Dataset excerpts
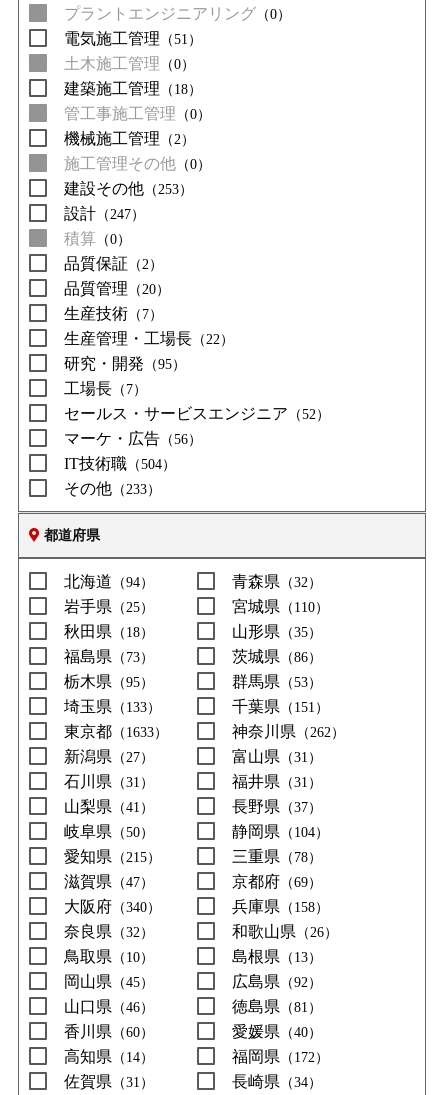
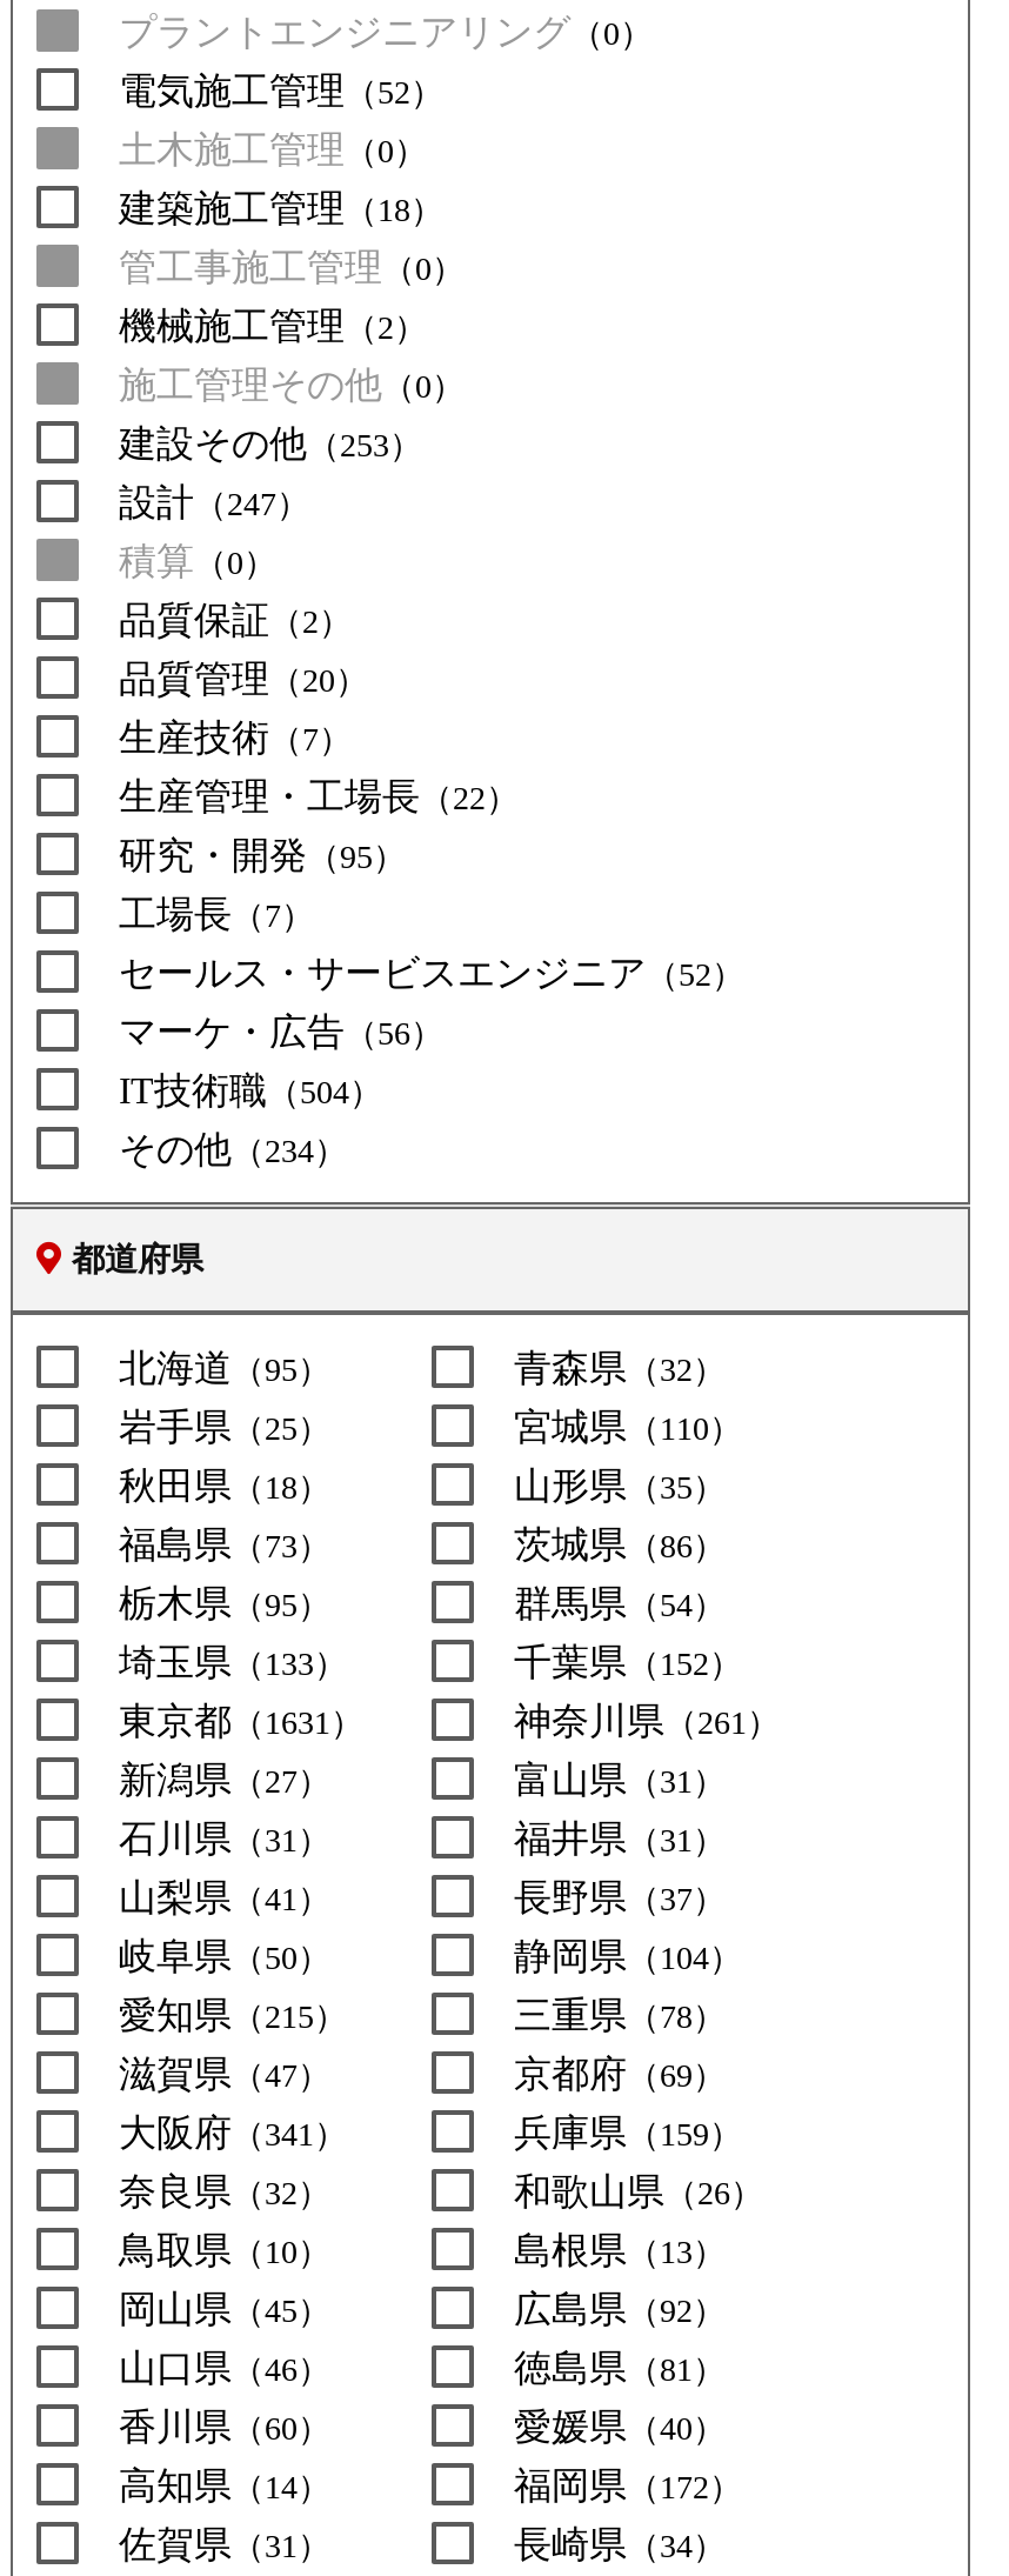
[64,30,202,47] 電気施工管理（51） -> [119,71,443,111] 電気施工管理（52）
[64,480,161,497] その他（233） -> [119,1129,347,1169] その他（234）
[64,573,154,590] 北海道（94） -> [119,1348,330,1388] 北海道（95）
[232,673,322,690] 群馬県（53） -> [514,1583,726,1623] 群馬県（54）
[232,698,329,715] 千葉県（151） -> [514,1642,742,1682] 千葉県（152）
[64,723,168,740] 東京都（1633） -> [119,1701,363,1741] 東京都（1631）
[232,723,345,740] 神奈川県（262） -> [514,1701,780,1741] 神奈川県（261）
[64,898,161,915] 大阪府（340） -> [119,2113,347,2153] 大阪府（341）
[232,898,329,915] 兵庫県（158） -> [514,2113,742,2153] 兵庫県（159）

» **DESCRIPTION OF THE TASK**: With the images excluded, all entries are to be given again exactly.

» **EXPECTED ANSWER**:
[64,30,202,47] 電気施工管理（51） -> [119,71,443,111] 電気施工管理（52）
[64,480,161,497] その他（233） -> [119,1129,347,1169] その他（234）
[64,573,154,590] 北海道（94） -> [119,1348,330,1388] 北海道（95）
[232,673,322,690] 群馬県（53） -> [514,1583,726,1623] 群馬県（54）
[232,698,329,715] 千葉県（151） -> [514,1642,742,1682] 千葉県（152）
[64,723,168,740] 東京都（1633） -> [119,1701,363,1741] 東京都（1631）
[232,723,345,740] 神奈川県（262） -> [514,1701,780,1741] 神奈川県（261）
[64,898,161,915] 大阪府（340） -> [119,2113,347,2153] 大阪府（341）
[232,898,329,915] 兵庫県（158） -> [514,2113,742,2153] 兵庫県（159）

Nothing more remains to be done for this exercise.